The transformation of deep learning for jet flavour tagging in ATLAS
by
Nicole Michelle Hartman(TUM)
→
Europe/Berlin
ENC-D308
ENC-D308
Description
At the Large Hadron Collider, we seek to determine the fundamental parameters of the Standard Model by identifying the origin of the final state particles in an event. A hadron collider produces copious amounts of jets in the final state, and the classification of the origin of these jets, or “jet flavor tagging” is of paramount importance for the LHC physics program. In particular, identifying the jets from bottom quarks, i.e. b-jets, is crucial for the Higgs and top physics programs.
Deep neural network architectures for b-tagging from a set of constituent tracks has been advancing in ATLAS since the past 7 years, originating with the introduction of recurrent neural networks, then evolving to deep sets and graph neural networks. Today’s state of the art in flavor tagging is a transformer model, the same backbone architecture as ChatGPT. The improvement from these modern transformers is an impressive factor of 4 improvement compared to previous b-taggers, also afforded by the ten-fold increase in training statistics. Additional terms in the loss function help the transformer learn more about the physics of the weakly decaying B-hadrons.

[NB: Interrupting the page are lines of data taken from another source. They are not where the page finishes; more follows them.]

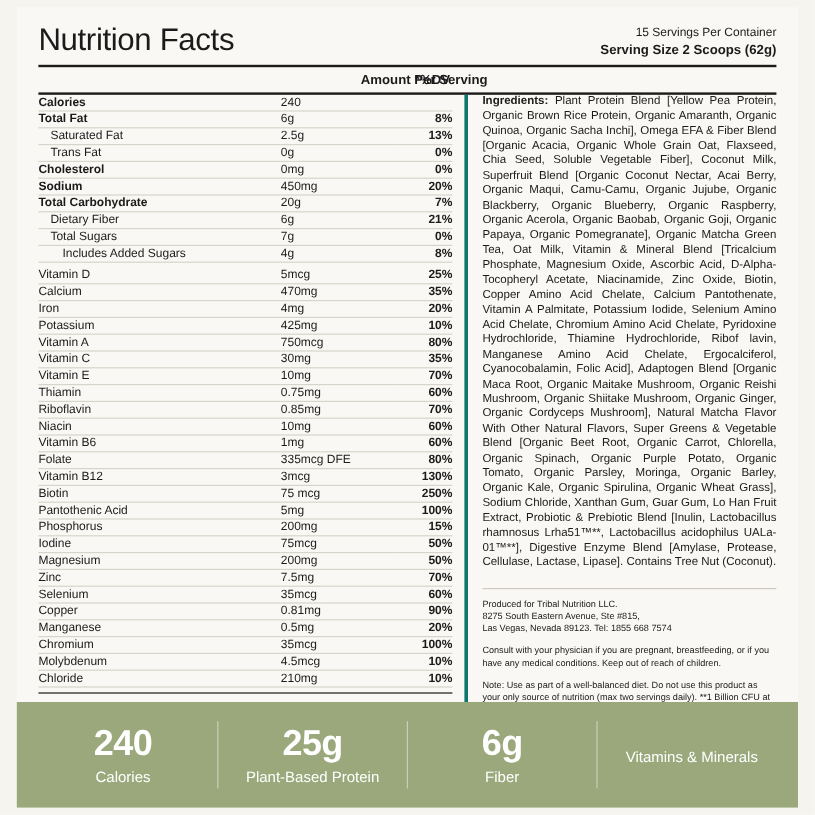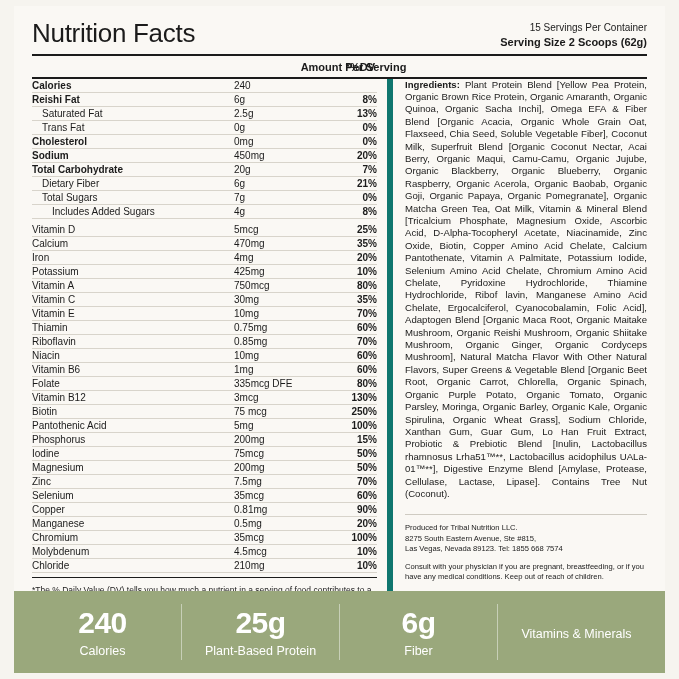"Ingredients: Plant Protein Blend [Yellow" .col-right { border-left: 6px solid #0f766e -> 3px solid #0f766e }
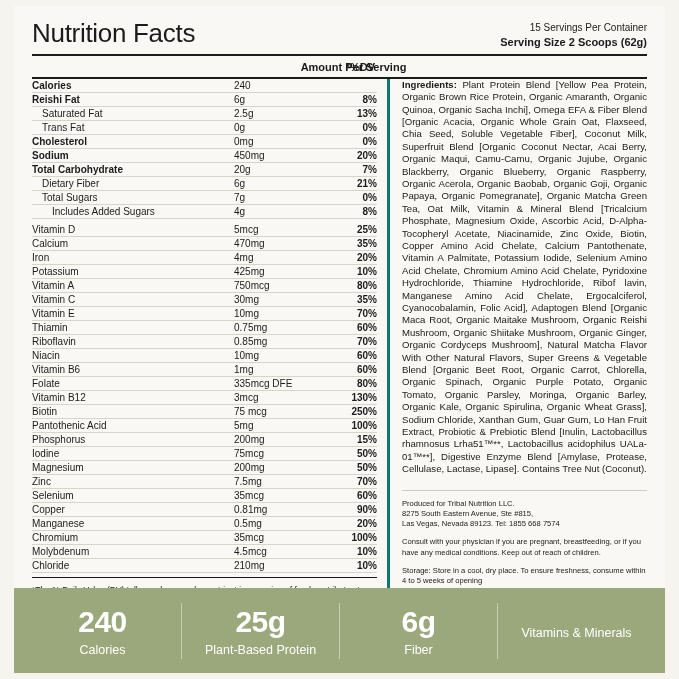"Reishi Fat" td.nm { text: Reishi -> Total }
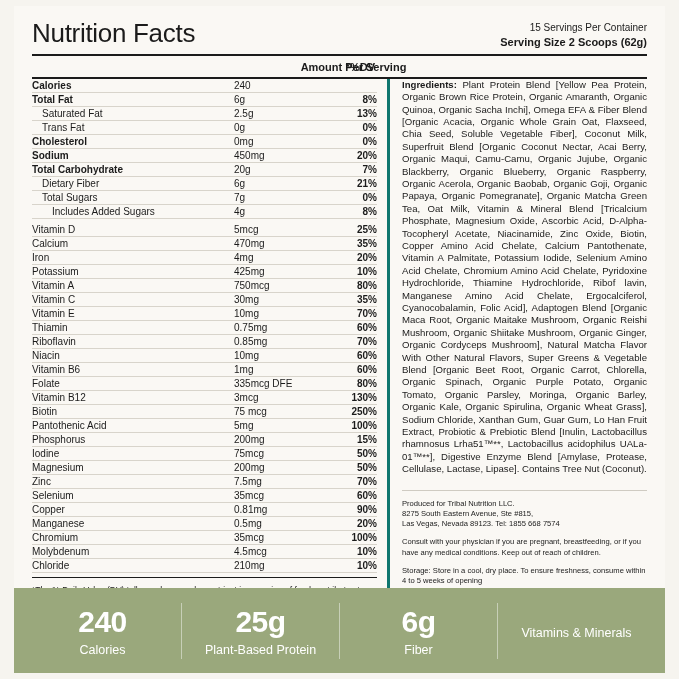"Storage: Store in a cool," p { html: <p>Storage: Store in a cool, dry place. To ensure freshness, consume within 4 to 5 weeks of opening</p> -> none }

This same architecture is of high utility for other related applications, such as identifying boosted Higgs bosons or regressing the b-jet momentum.
This talk reviews modern b-taggers on ATLAS, and showcases the robust modelling we’ve seen in real data events. We conclude, highlighting how differentiable programming and fine-tuning such large “foundation models” can continue to push the bounds of these performance gains into the next generation of tagger development.